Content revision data

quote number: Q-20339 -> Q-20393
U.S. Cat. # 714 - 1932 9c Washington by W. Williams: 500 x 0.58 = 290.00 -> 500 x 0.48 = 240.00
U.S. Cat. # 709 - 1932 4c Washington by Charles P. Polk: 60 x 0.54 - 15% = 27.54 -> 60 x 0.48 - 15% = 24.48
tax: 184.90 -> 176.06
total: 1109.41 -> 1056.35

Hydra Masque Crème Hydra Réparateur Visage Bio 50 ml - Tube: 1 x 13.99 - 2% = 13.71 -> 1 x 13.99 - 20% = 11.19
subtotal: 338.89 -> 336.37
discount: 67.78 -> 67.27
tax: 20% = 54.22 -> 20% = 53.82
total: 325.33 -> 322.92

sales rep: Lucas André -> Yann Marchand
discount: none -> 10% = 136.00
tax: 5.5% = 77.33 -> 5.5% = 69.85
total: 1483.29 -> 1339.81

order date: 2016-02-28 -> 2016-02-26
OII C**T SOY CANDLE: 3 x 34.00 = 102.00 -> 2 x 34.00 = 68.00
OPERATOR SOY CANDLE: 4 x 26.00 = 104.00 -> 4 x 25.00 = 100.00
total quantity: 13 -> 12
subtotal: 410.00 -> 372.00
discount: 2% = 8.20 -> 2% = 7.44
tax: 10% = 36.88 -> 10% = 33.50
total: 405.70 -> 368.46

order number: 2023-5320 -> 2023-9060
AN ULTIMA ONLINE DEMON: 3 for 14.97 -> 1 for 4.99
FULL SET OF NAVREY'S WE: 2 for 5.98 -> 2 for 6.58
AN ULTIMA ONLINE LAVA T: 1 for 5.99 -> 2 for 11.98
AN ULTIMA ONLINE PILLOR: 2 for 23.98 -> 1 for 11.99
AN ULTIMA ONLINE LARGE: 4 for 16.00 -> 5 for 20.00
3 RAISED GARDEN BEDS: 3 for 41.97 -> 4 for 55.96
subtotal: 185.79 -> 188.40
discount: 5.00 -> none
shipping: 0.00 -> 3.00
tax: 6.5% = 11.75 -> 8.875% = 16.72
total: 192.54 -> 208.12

EXERCISE DIRECTIONS
Starting at the line with "OII C**T SOY", copy every line up to and including the last one in the entries above.

RESPONSE TO THE EXERCISE
OII C**T SOY CANDLE: 3 x 34.00 = 102.00 -> 2 x 34.00 = 68.00
OPERATOR SOY CANDLE: 4 x 26.00 = 104.00 -> 4 x 25.00 = 100.00
total quantity: 13 -> 12
subtotal: 410.00 -> 372.00
discount: 2% = 8.20 -> 2% = 7.44
tax: 10% = 36.88 -> 10% = 33.50
total: 405.70 -> 368.46

order number: 2023-5320 -> 2023-9060
AN ULTIMA ONLINE DEMON: 3 for 14.97 -> 1 for 4.99
FULL SET OF NAVREY'S WE: 2 for 5.98 -> 2 for 6.58
AN ULTIMA ONLINE LAVA T: 1 for 5.99 -> 2 for 11.98
AN ULTIMA ONLINE PILLOR: 2 for 23.98 -> 1 for 11.99
AN ULTIMA ONLINE LARGE: 4 for 16.00 -> 5 for 20.00
3 RAISED GARDEN BEDS: 3 for 41.97 -> 4 for 55.96
subtotal: 185.79 -> 188.40
discount: 5.00 -> none
shipping: 0.00 -> 3.00
tax: 6.5% = 11.75 -> 8.875% = 16.72
total: 192.54 -> 208.12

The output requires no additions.